Back at 13 Bakewell Drive she phoned for a taxi to take herself and her luggage home and while she waited she put the kettle on. He was about to ask her for fifty pence to cover the cost of the phone call but checked himself just in time.
He sat quietly, for once.
What a rotten end to a brilliant holiday.
The Germans would have loved this.
Crusty was worried. He'd really upset Bel now. He'd started calling her Bel whilst on holiday as their names, being so similar had caused a lot of confusion. She hadn't minded him calling her Bel. In fact, she said, she quite liked it.
He'd gone upstairs to get out of his wet clothing. He'd catch his death if he sat here in them. Off came OBJ1. Crusty tried to stand it up in its corner but it kept falling down as it had gone limp from the rain. Crusty was upset that it had got wet. It would take him ages to get it back into Crusty shape again. OBJ1 was elated! It felt nice and fresh for a change.
-oo0oo-
OBJ1 had made a decision that, now it was mobile and had learned to move into hiding positions it might perhaps try to make it to the bathroom!
Why?
Well, if it could just get itself to the bathroom it might, just might, be able to jump into the toilet to rinse itself off. It had thought about this for a long time but there was a down side.
Even if it managed to get into the toilet and shimmy around in the water, how was it going to get out again? AND how could it be absolutely sure that the loo had been flushed the last time it had been used, once it had slid in. No! There were too many iffs and buts, but it would think of something.
It couldn't put its plan into action yet. Not until it had worked out a strategy, but meanwhile it would keep trying to inch its way closer and closer to the bathroom for practice runs.
What he was going to have to do was get the other three OBJs together and see if they would help him by creating an OBJ chain. That might work.
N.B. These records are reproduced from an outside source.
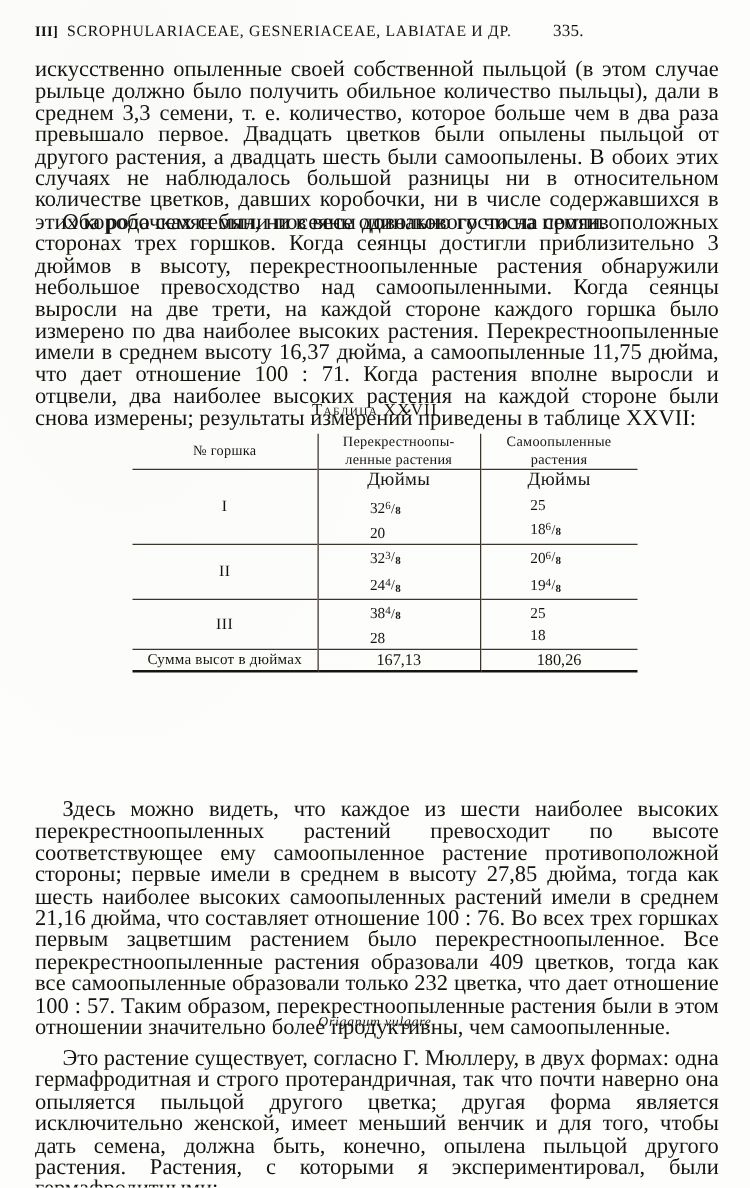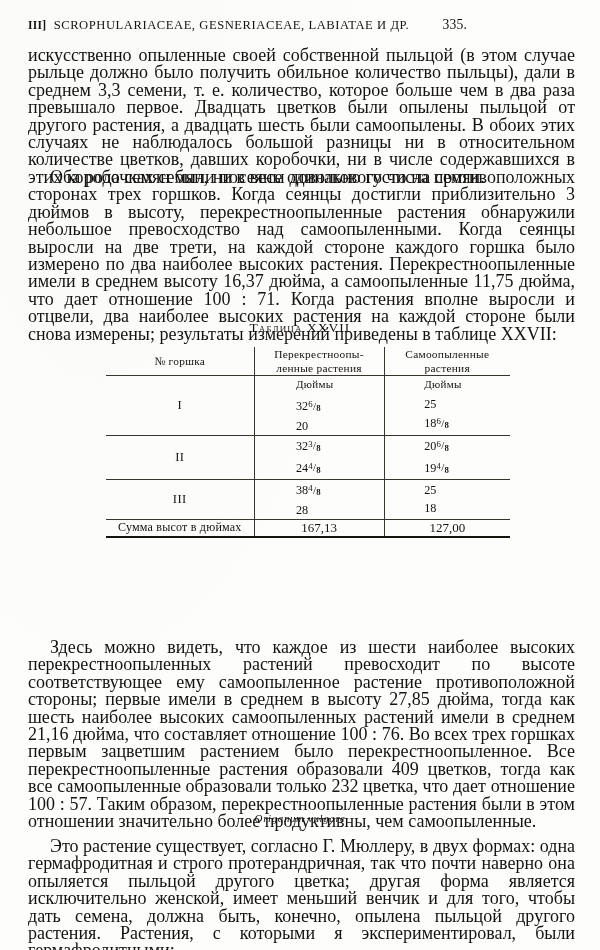"Дюймы" td.vals .unit { font-size: 11px -> 15px }
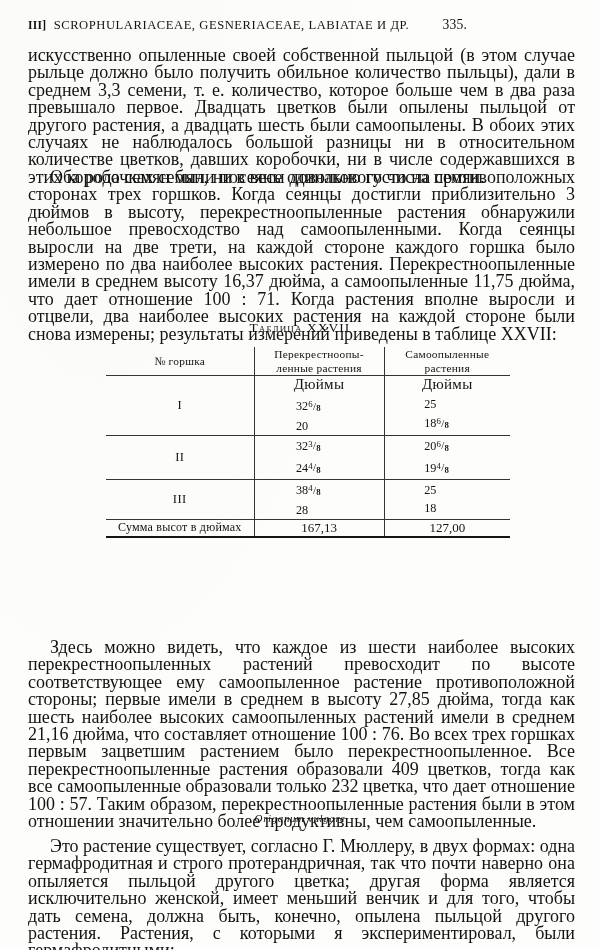"127,00" td.sum-val { text: 127,00 -> 180,26 }
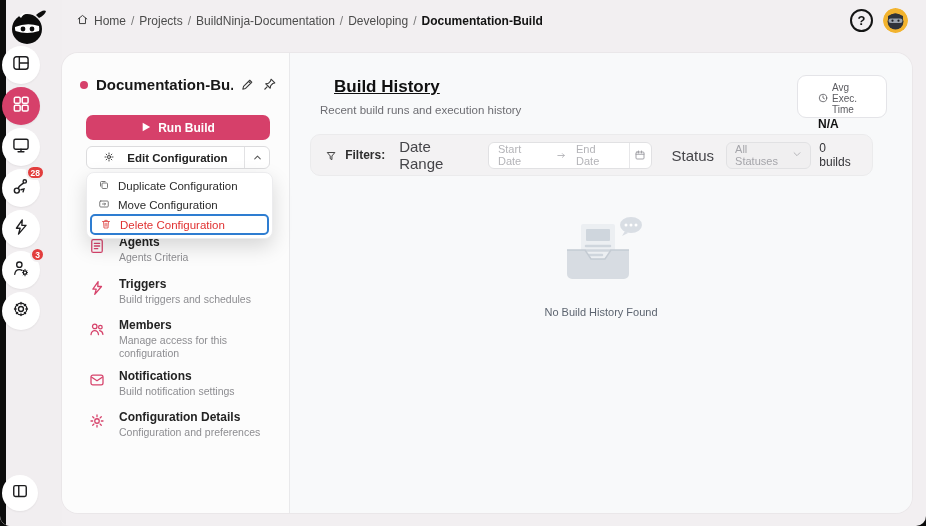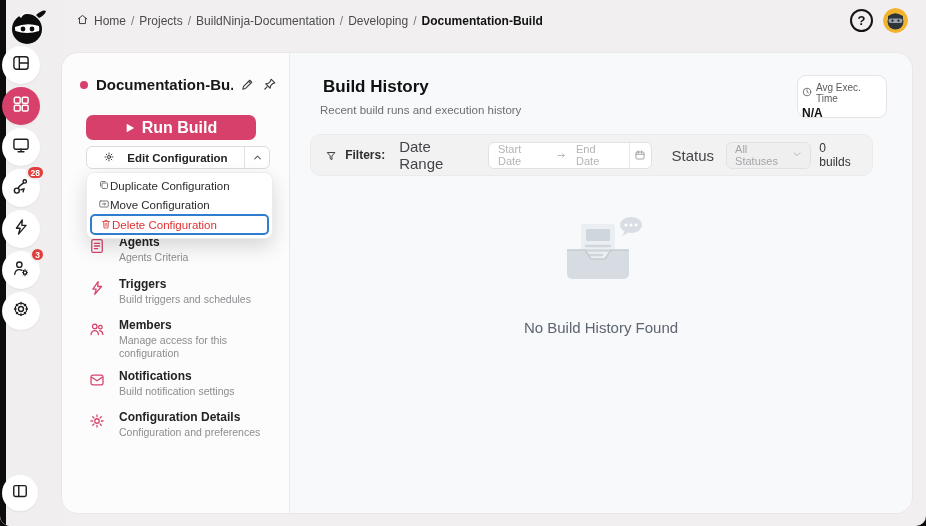"Build History" .mp-title { left: 33px -> 44px; text-decoration: none -> underline }
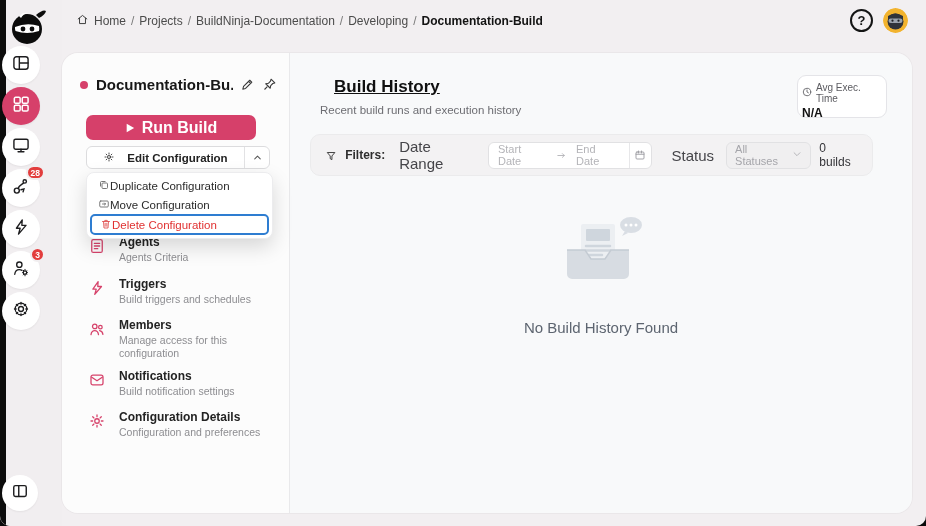"Avg Exec. Time" .avg-card { padding: 6px 4px -> 6px 20px }
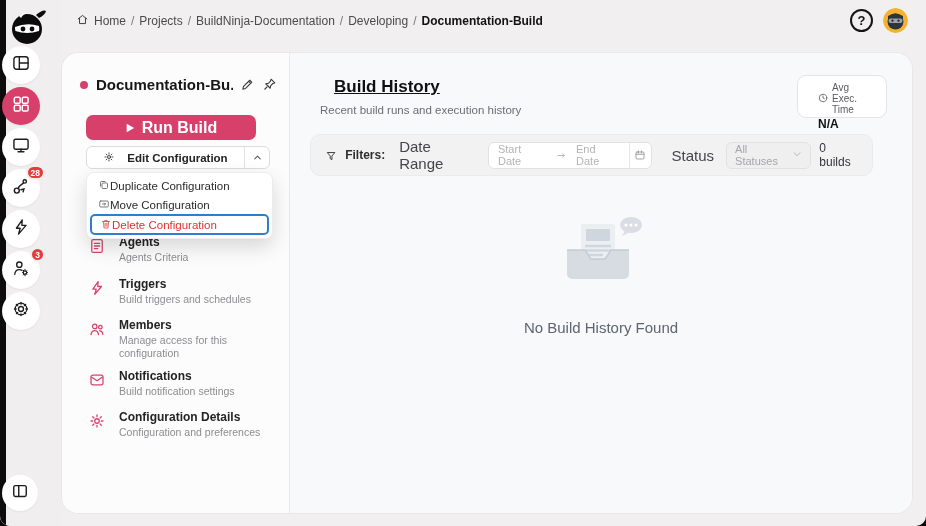"Run Build" .run-btn { font-size: 16px -> 12px; width: 170px -> 184px }
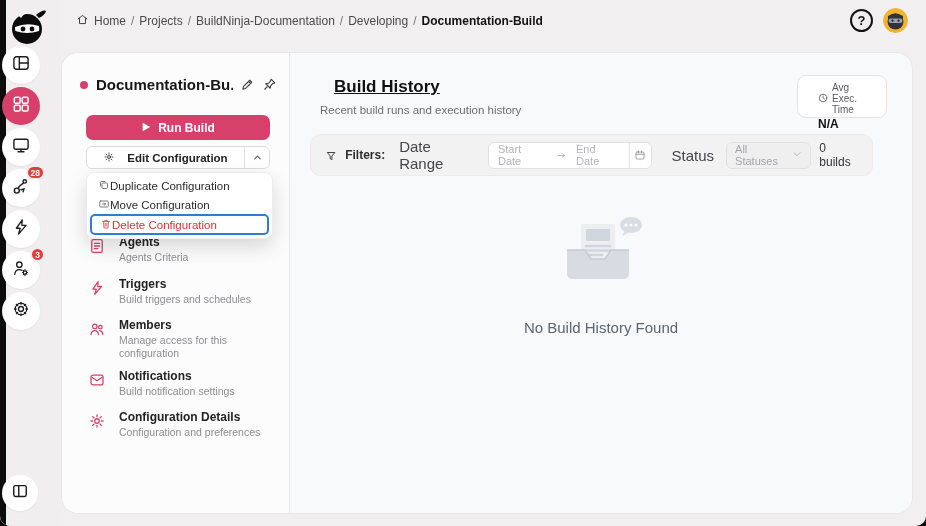"Duplicate Configuration" .dd-item { gap: none -> 8px }
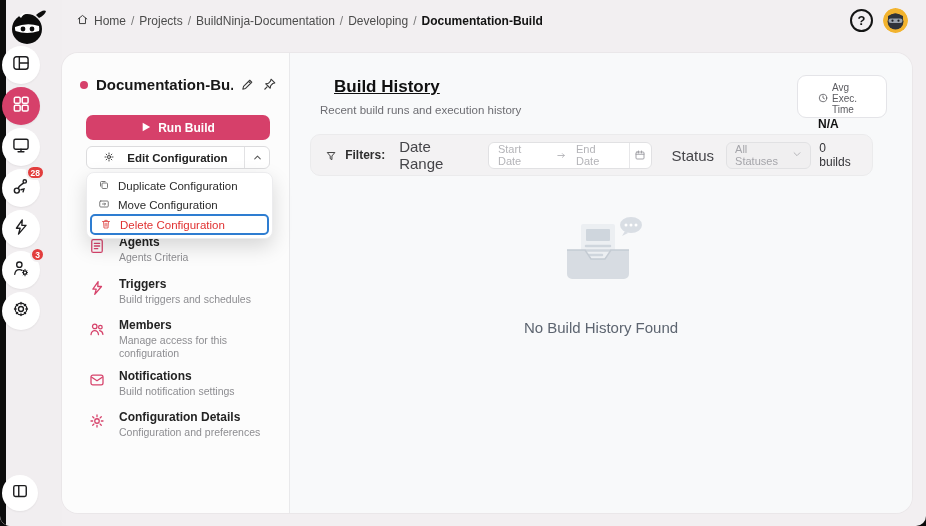"No Build History Found" .empty-text { font-size: 15px -> 11px; margin-top: 25px -> 12px }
Never mind, he would call a summit meeting in the morning and see if they could work something out between them.
-oo0oo-
Crusty crawled out of his pit the following morning, warm as toast! He hadn't really slept all that well because he and Crustabel had parted with her still being angry with him.
He was just wondering if he'd blown it with her yet again when the phone rang.
It was Crustabel!
"Oh hiya Bel. I were just thinking about you. Are ya still angry wi' me?"
"No I'm nor'angry wi' ya now burra do expect an apology about the car!"
"I am sorry Bel and ickle never happen again."
"Darn straight it won't!"
"Canna see ya later then Bel?"
"No ya can't. Not this week in fact!"
Crusty was disappointed.
"Why not?"
"Because ya wore me out that much in Germany I'm going to me cottage in Cornwall for a week's rest!"
Her cottage in Cornwall?
"I didn't know ya had a cottage in Cornwall. Canna come wi' ya?"
"
ABSOLUTELY NOT! I need a week on me own to ger'over yer bluddy antics in Skoffenburg!"
He knew she was a woman of some substance and she'd told him that her husband had been a bully, but when he died he left her everything, so she wasn't short of a few bob. Apparently they'd bought the cottage years ago as a retreat from the rat race.
Crusty was devastated.
"Okay then. I hope ya havva nice time an' I'll see ya when ya gets back! Will ya be warm enough though 'cos it's November now and it's started gerrin a bit cowd!"
She was touched by his concern.
"Don't worry owd lad. I'll be okay as I've gor'an excellent central heating system in me cottage."
Before she'd hung up though, Crusty had secured the phone number and area of Cornwall where the cottage was.
Bude!
"Will ya ring me as soon as ya gets theer so I'll know ya've arrived safely?"
"I will that owd lad!"
"Okay, bye".
"Bye".
Within the hour she was on the motorway. She hadn't bothered unpacking her cases. She would just throw everything into the washer when she got there and then she could relax in peace!!!
And if you believe that, you haven't been reading these stories properly!